During the energy crisis of the 70s prompted further innovation in heat reflection, and low emissivity films. This brand new innovation started to become more popular in commercial building windows, as well as for cars. In the late 1970s, tinted car windows became the top option for those who want privacy, especially for limousines all over the U.S., which started utilizing dark tints, some with shading of 80% or more.
Darker tints were greatly popular during this decade, however, accidents here and there further proved that it does nothing good for drivers’ visibility while driving. By the early 1980s, most U.S. states developed their own laws regulating the tint level allowed on car windows to reduce accidents. The UK also enacted their Tinting Law which regularizes the level or percentage of tint darkness in cars.
In the early 1990s, a second generation of window film was introduced: a “hybrid” film using metal, which reflected the sun’s rays, and dyes, which absorbed heat. Together, the film components reduced heat by about 50%.
Presently, the development of other technologies posed a problem for metallic tints: they often interfered with electronic devices like radios and, later, GPS systems. To solve this problem, the window tinting industry developed the latest in window films, which use ceramics instead of metals. Ceramic-based window tint lasts longer, rejects heat and UV rays better, and doesn’t interfere with electronics at all.

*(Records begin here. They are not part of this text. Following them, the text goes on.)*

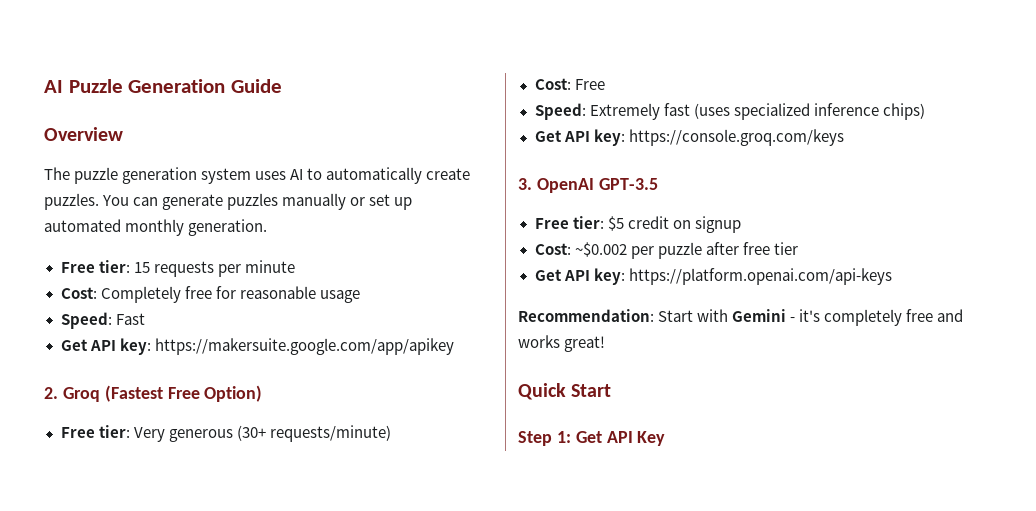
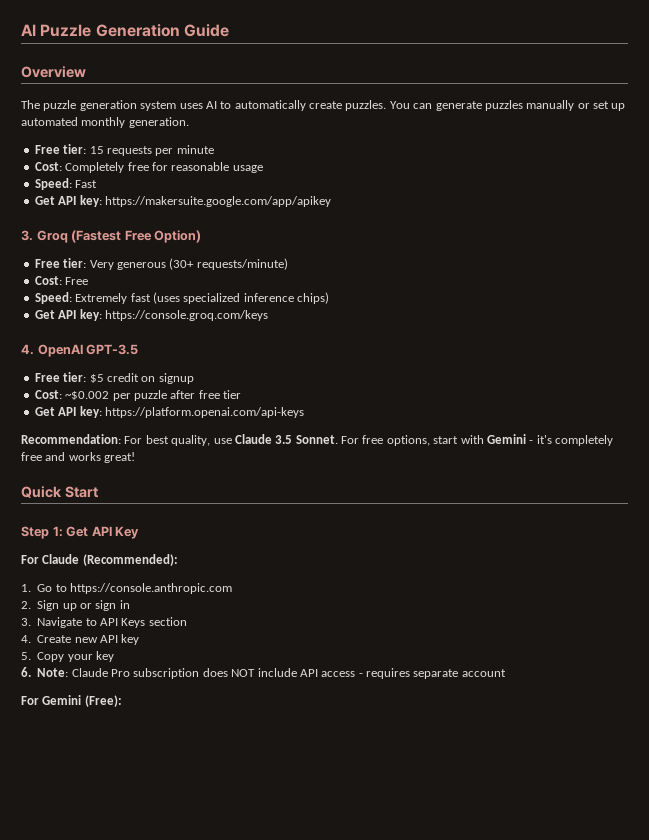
- 2. Groq (Fastest Free Option)
+ 3. Groq (Fastest Free Option)
- 3. OpenAI GPT-3.5
+ 4. OpenAI GPT-3.5
- Recommendation: Start with Gemini - it's completely free and works great!
+ Recommendation: For best quality, use Claude 3.5 Sonnet. For free options, start with Gemini - it's completely free and works great!
+ For Claude (Recommended):
+ 1. Go to https://console.anthropic.com
+ 2. Sign up or sign in
+ 3. Navigate to API Keys section
+ 4. Create new API key
+ 5. Copy your key
+ 6. Note: Claude Pro subscription does NOT include API access - requires separate account
+ For Gemini (Free):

Self-tinting or automated glass can also be considered the most recent development when it comes to tinting. Today, people can have the choice of having tints whenever they want it, and have it ‘removed’ if they no longer need it. As the technology further advances, people should only anticipate how much tinting can be improved, which in the long run benefits them as well when it comes to their driving, safety, protection, and health.